おかげさまで、毎月売り上げをじわじわと更新しています。発売直後は特にCMなどの販促バックアップもなかったのですが、SNSで火がつきました。いまはどんどん新製品が生まれ、そしてすぐに消えていく時代です。消費者の方もそれをわかっているので、「チョコまみれを買い支えます」という発言が増えてきた時はうれしかったですね。

そして発売から2カ月くらいすると、営業から上がってくる販売計画が、工場の生産能力を上回ってしまったんです。このままだと商品がなくなってしまう。販売休止はかろうじて回避しましたが、発売して1年くらいは、なかなか積極的に売りに行けませんでした。
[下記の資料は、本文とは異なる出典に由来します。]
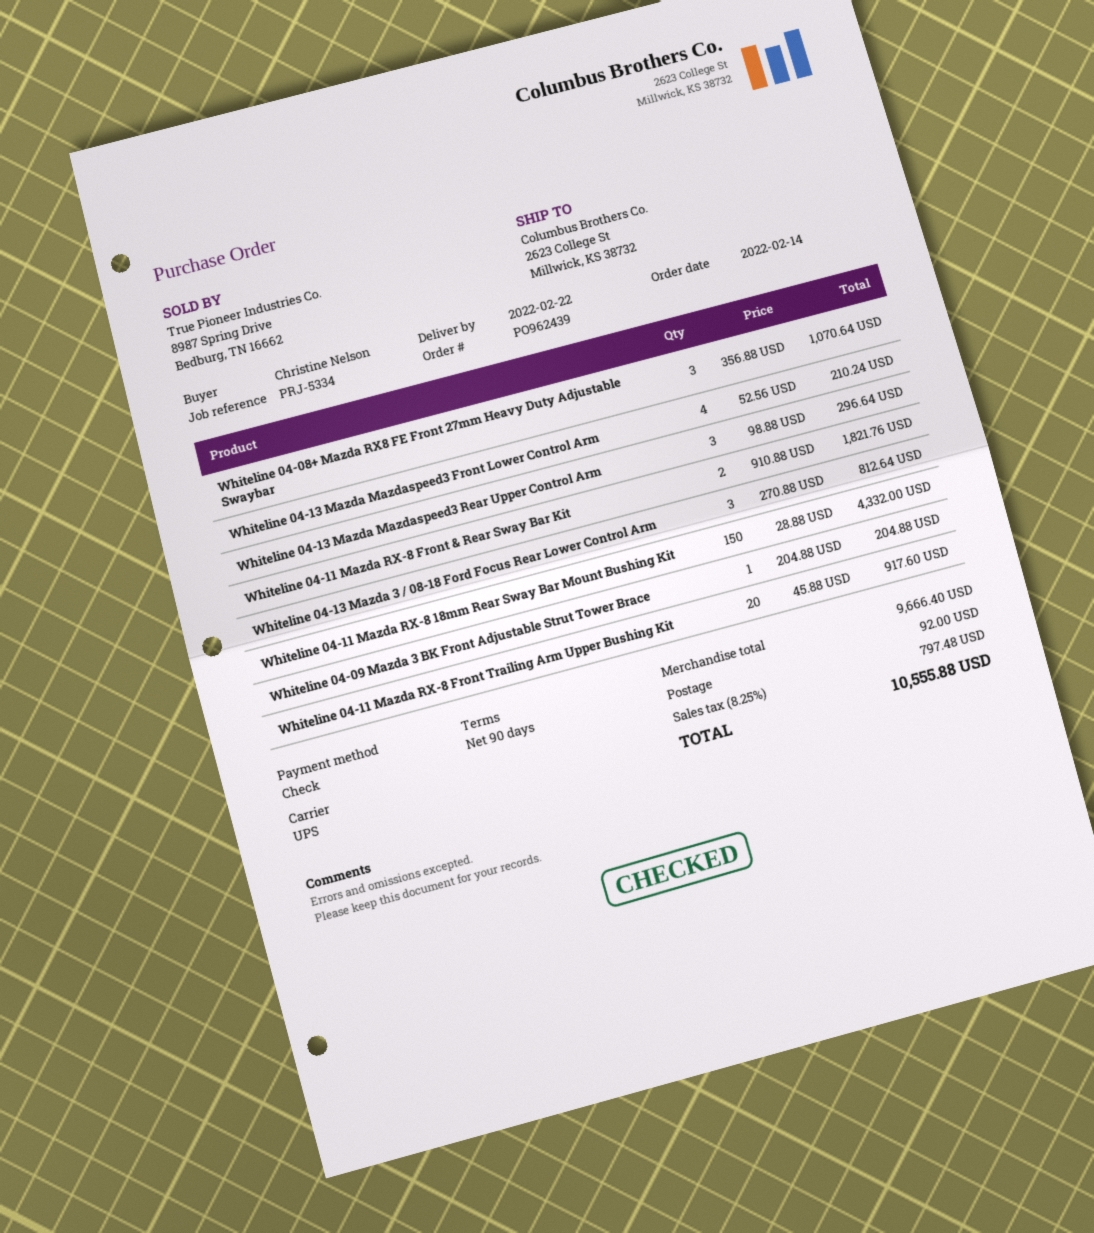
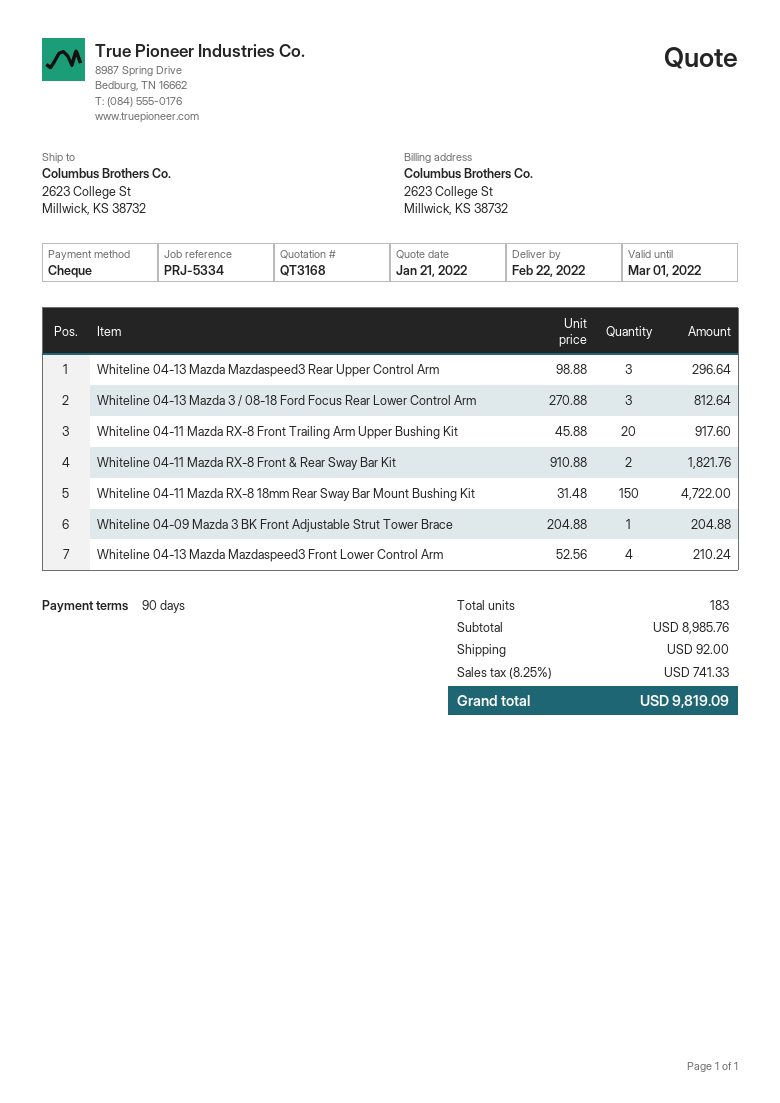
Whiteline 04-08+ Mazda RX8 FE Front 27mm Heavy Duty Adjustable Swaybar: 3 x 356.88 = 1070.64 -> none
Whiteline 04-11 Mazda RX-8 18mm Rear Sway Bar Mount Bushing Kit: 150 x 28.88 = 4332.00 -> 150 x 31.48 = 4722.00
subtotal: 9666.40 -> 8985.76
tax: 8.25% = 797.48 -> 8.25% = 741.33
total: 10555.88 -> 9819.09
現状、定番のカントリーマアムの売り上げを10とすると、チョコまみれは6というところまできています。

菓子事業本部 営業本部 商品企画部部長 菊池祐一さん
撮影=プレジデントオンライン編集部
菓子事業本部 営業本部 商品企画部部長 菊池祐一さん

一番よく食べるのは男子高校生だが…

【桶谷】そもそもカントリーマアムというマザーブランドがあるなかで、「チョコまみれ」を出されたのは、何が狙いですか。

【板橋】ブランドの若返りですね。2019年にカントリーマアムが発売35周年を迎えるタイミングだったので、その1年くらい前から、何か新商品を出そうと考えていました。それに先立って、現在の課題を抽出してみたのです。いまのカントリーマアムは、「家に置いてある大袋のお菓子」という位置づけ。いまはまだ順調ですが、購買層が変わらないまま時がたてば、いずれブランド自体が古いものになっていく。だったら若い人が自分で買ってくれるような商品をつくろうと、買いやすい価格の小袋にして、セブン‐イレブンさんでテスト販売を始めました。

【菊池】事前の調査では、カントリーマアムを一番よく食べているのは男子高校生だったんですよ。次が女子高校生です。彼らにインタビューすると、ふつうのチョコレートは腹持ちが悪いという。かといってただのクッキーではつまらない。チョコがからんでいないと、なかなか喜ばれません。その点、食べ応えがあってチョコチップも入っているカントリーマアムは重宝だという話でした。ですから実食者は若い人たちなのですが、彼らは自分では買わない。そんな危機感がありました。